Westinghouse delivered the transformer and bushings to CPA in January 1987, and CPA placed the unit in service in November 1987. During installation, a CPA technician noticed that two of the bushings had a loose cap which caused a loose connection between the bushings and the power lines. According to CPA, Westinghouse advised CPA to tighten the bushings with a channel lock pliers without reference to any specified amount of torque.

In December of 1988, an electrical arc in a bushing damaged the bushing and contaminated the transformer coils with metal particles, requiring replacement of the bushings and rewinding of the coils. Westinghouse replaced the bushings, but refused to pay for rewinding the coils.

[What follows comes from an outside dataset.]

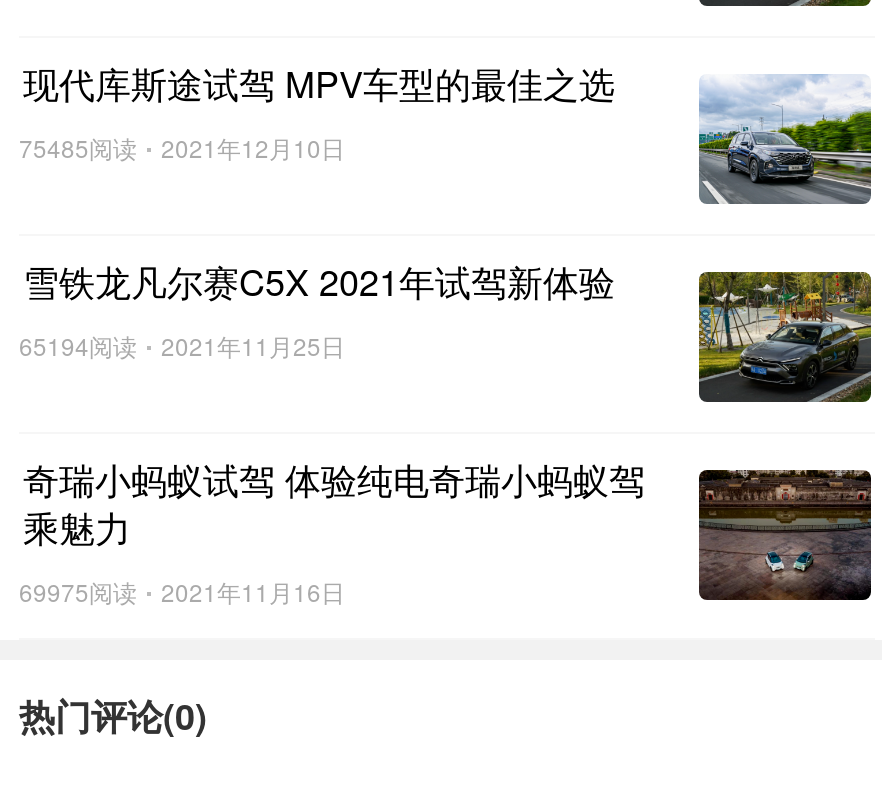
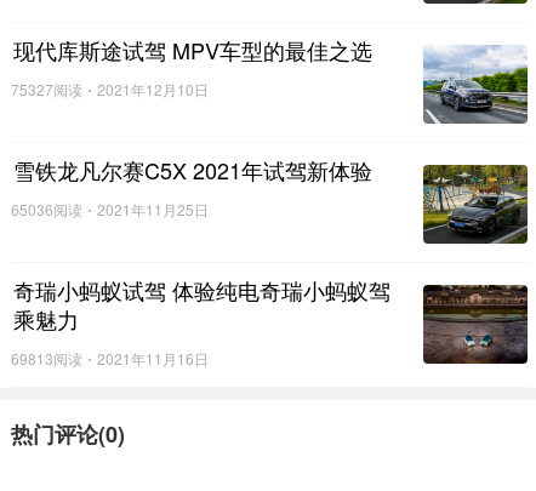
[19,130,345,164] 75485阅读 2021年12月10日 -> [11,79,209,99] 75327阅读 2021年12月10日
[19,328,345,362] 65194阅读 2021年11月25日 -> [11,199,209,219] 65036阅读 2021年11月25日
[19,574,345,608] 69975阅读 2021年11月16日 -> [11,348,209,369] 69813阅读 2021年11月16日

CPA sued Westinghouse in Federal court, alleging breach of express warranty, breach of contract, negligence, and negligent misrepresentation. CPA alleged that it had incurred damages for repair of the transformer and temporary replacement in an amount in excess of $1,600,000. Westinghouse moved for summary judgment dismissal of CPA’s tort claims, asserting that, because CPA claimed damages only to the transformer, CPA’s sole remedy was in contract. 2 CPA responded by asking the Federal court to certify three questions to this court. 3 Westinghouse objected to certification and also to the form of the questions. The Federal court certified a question essentially identical to the question presently before this court. CPA then moved to amend the certified question, 4 contending that the bushing was not a com *663 ponent of the transformer and was a separate product. The Federal court stated that the “bushing is a ‘component’ part of the transformer unit, even though severa-ble from it” and certified the present question about whether a manufacturer of a machine sold in a commercial transaction may be liable in negligence or strict liability for economic loss for damage to the machine only. 5

CPA argues that the certified question should be answered “yes” with the qualification that a plaintiff seeking to recover in tort for economic loss must prove a defective and unreasonably dangerous product. CPA asserts that because products liability law in North Dakota focuses on the cause of injury, i.e., a defective and dangerous product, and not the type of damage incurred, our products liability law applies if a defective and unreasonably dangerous product fails and damages only itself. Westinghouse responds that the certified question should be answered “no” because contract law, not tort law, applies in a commercial setting when a defective product fails and damages only itself.

I

In East River Steamship Corp. v. Transamerica Delaval, Inc., 476 U.S. 858, 106 S.Ct. 2295, 90 L.Ed.2d 865 (1986), the United States Supreme Court considered a similar issue in the context of admiralty law. The plaintiffs, charterers of four ships, sued the manufacturer of turbines installed in the ships in strict liability and negligence, alleging that the turbines were defectively designed. The plaintiffs alleged that the defects, which caused damage to the turbines themselves, entitled them to damages for the cost of repairs and for lost income while the ships were out of service. The Court, applying prod-uets-liability concepts to admiralty law, unanimously held “that a manufacturer in a commercial relationship has no duty under either a negligence or strict products-liability theory to prevent a product from injuring itself.” Id. 476 U.S. at 871, 106 S.Ct. at 2302.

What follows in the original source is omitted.